As this system is designed to work close to target infrastructure and with many users, most often it would be constantly online and deployed on server-based machine. At the same time, users need to be able to design experiments and tasks even without connection to installation, and easily migrate experiments between installations, therefore a separate user-side module (frontend) is required.

As target network infrastructure could be different for different locations, and also usually already controlled by some IT automation software (like Ansible), the system will work via existing deployment systems to deploy user’s code. This would allow to not to give direct node access to the system, but leave it to infrastructure administrators only.

As pipelines/DAGs do consists of several steps, these steps execution order should be controlled. It can be done on central server, but that wouldn’t work well with bad Internet connection and establish certain requirements to deployment system (like fast transfer of results, etc.). Therefore, the system would use separate ‘executors’ deployed on nodes to control pipeline execution. In addition, these executors will provide additional capabilities that original deployment system is not able to (like event-exchange system).
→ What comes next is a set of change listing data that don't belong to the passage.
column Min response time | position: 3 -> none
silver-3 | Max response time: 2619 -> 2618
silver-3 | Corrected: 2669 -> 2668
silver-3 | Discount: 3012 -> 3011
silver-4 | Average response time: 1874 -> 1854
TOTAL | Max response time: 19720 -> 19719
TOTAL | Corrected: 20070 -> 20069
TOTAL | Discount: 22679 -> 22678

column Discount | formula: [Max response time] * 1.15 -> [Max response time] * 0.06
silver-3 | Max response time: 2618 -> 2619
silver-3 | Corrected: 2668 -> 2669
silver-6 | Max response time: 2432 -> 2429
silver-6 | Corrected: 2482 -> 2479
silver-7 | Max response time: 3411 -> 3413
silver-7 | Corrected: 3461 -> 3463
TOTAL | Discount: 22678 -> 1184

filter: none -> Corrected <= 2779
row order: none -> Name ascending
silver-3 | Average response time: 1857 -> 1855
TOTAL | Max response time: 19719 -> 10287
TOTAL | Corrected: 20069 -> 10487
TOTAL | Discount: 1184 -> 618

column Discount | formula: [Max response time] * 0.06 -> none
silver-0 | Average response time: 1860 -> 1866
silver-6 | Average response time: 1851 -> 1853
Therefore, the system consists of 3 different parts:

  • User-side Frontend

  • Core services

  • Executor

User-side Frontend

Frontend is a separate module that’s located on a user side. It’s a single point of interaction with the system for user. Frontend:

  • contains building blocks for tasks/DAGs

  • connects to Core Services to provide users information about available infrastructure

  • allows user to interact with system (prepare, start, and cancel experiments, receive status, etc.)

  • allows user to attach additional infrastructures to the system See Frontend documentation for further information.

Core Services

The core engine is deployed on system installation location (core). Usually it would be servers of infrastructure owner (e.g., university, research lab, company) that’s relatively close to infrastructure used for experiments (to reduce latency, ensure proper bandwidth, etc.).
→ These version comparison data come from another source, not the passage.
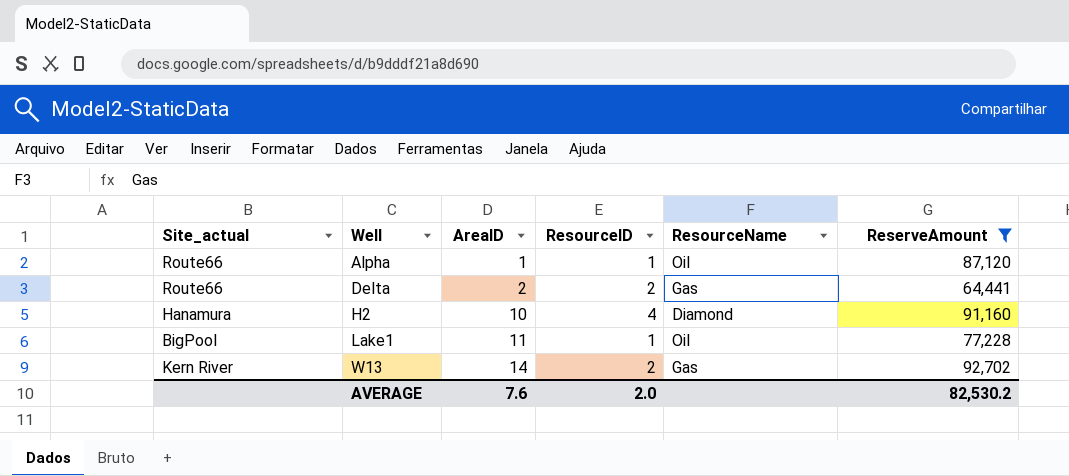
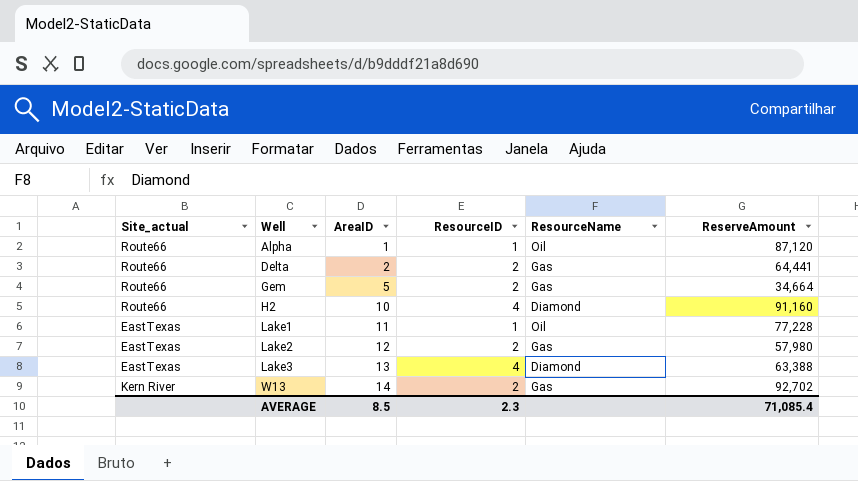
filter: ReserveAmount >= 64,441 -> none
H2 | Site_actual: Hanamura -> Route66
Lake1 | Site_actual: BigPool -> EastTexas
AVERAGE | AreaID: 7.6 -> 8.5
AVERAGE | ResourceID: 2.0 -> 2.3
AVERAGE | ReserveAmount: 82,530.2 -> 71,085.4

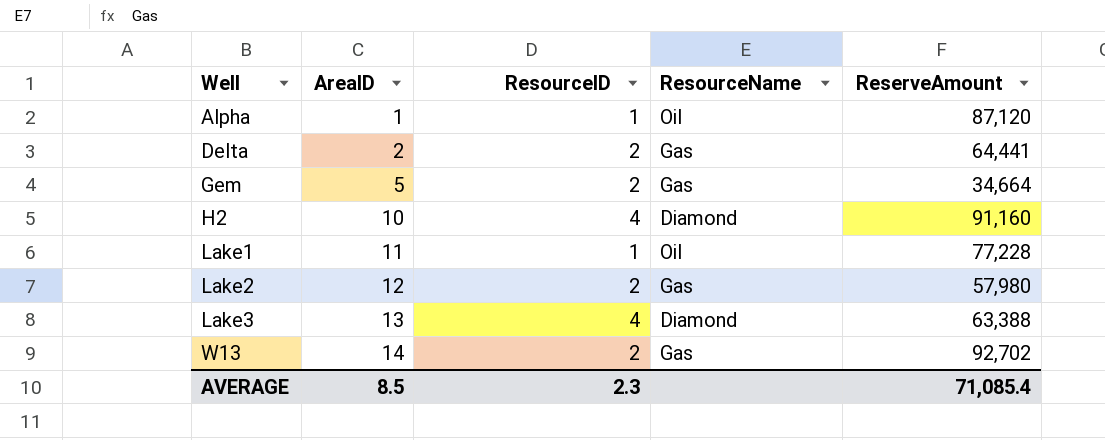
column Site_actual | position: 1 -> none

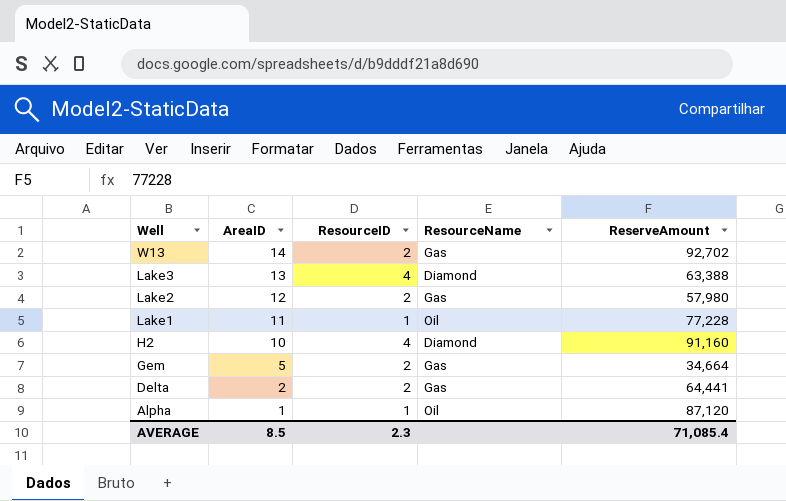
row order: Well ascending -> Well descending

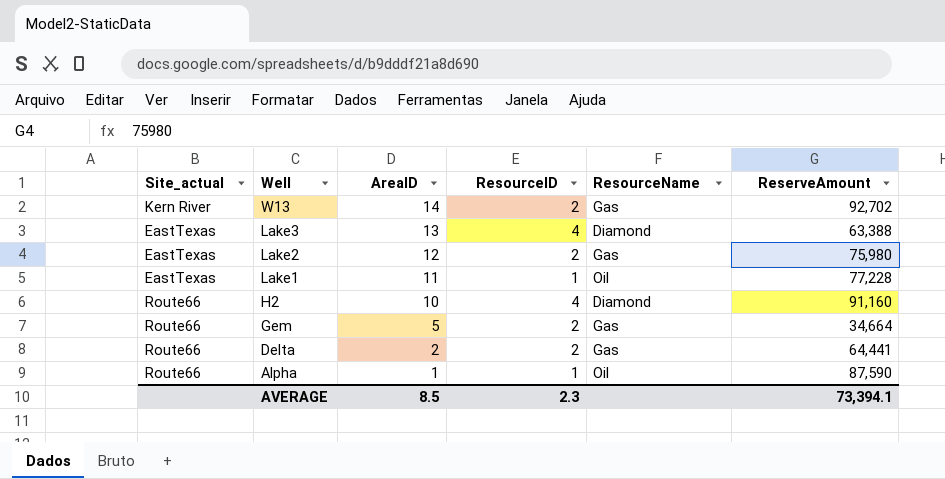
column Site_actual | position: none -> 1
Lake2 | ReserveAmount: 57,980 -> 75,980
Alpha | ReserveAmount: 87,120 -> 87,590
AVERAGE | ReserveAmount: 71,085.4 -> 73,394.1

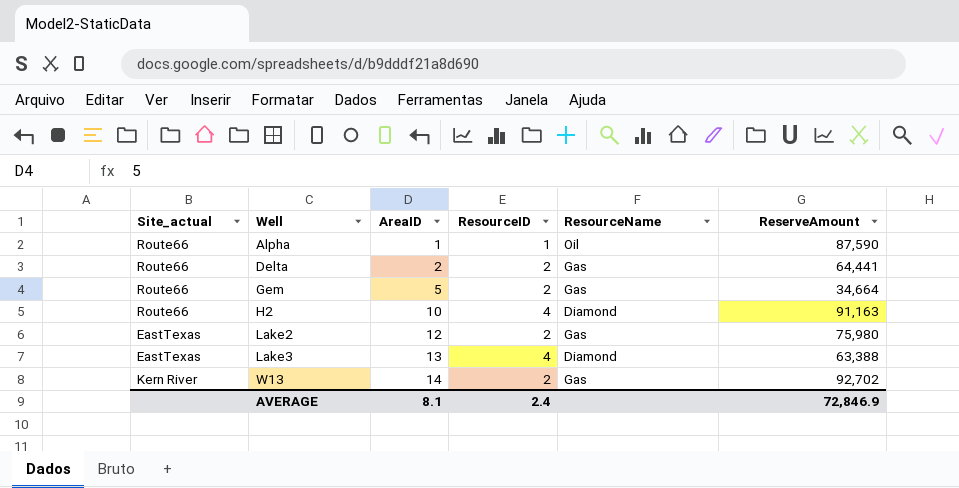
row order: Well descending -> Well ascending
row Lake1: EastTexas | 11 | 1 | Oil | 77,228 -> none
H2 | ReserveAmount: 91,160 -> 91,163
AVERAGE | AreaID: 8.5 -> 8.1
AVERAGE | ResourceID: 2.3 -> 2.4
AVERAGE | ReserveAmount: 73,394.1 -> 72,846.9

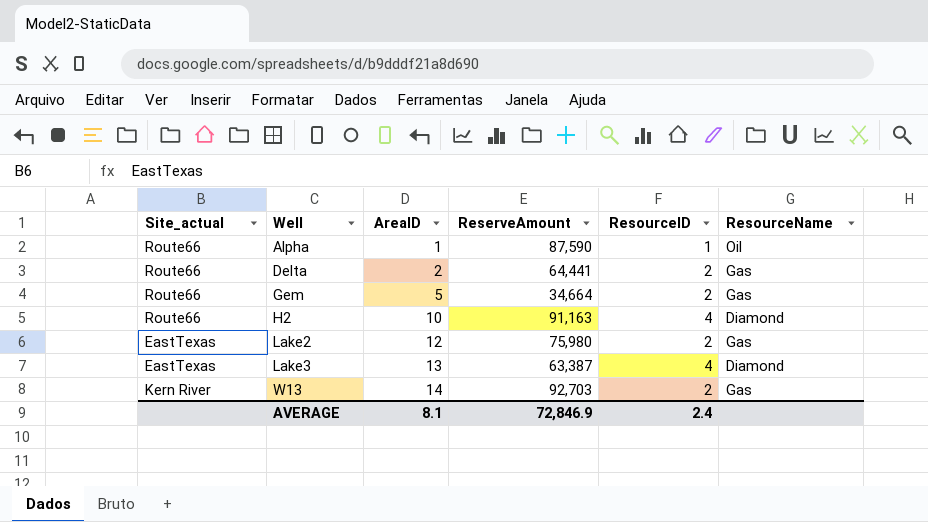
column ReserveAmount | position: 6 -> 4
Lake3 | ReserveAmount: 63,388 -> 63,387
W13 | ReserveAmount: 92,702 -> 92,703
The local infrastructure would be controlled by deployment system, controlled by administrators. It would be accessible by system engine via a connector.

One of core services (gateway) is always available to Executors via network.

Core services:

  • interact with deployment system to obtain information about local infrastructure and issue commands to deploy experiments

  • prepare environment for user’s experiments

  • maintain currently running experiments

  • provide event exchange support for the experiments

  • controls preprocessors for experiments

See Director documentation for additional information.

Target infrastructure

Target infrastructure node would contain environment and executor. Executor works on a node inside the environment (usually generated by the engine). It receives a DAG and executes it, reports results, sends and receives events. Executor’s lifetime is bounded by the Environment.

See Target documentation for additional information.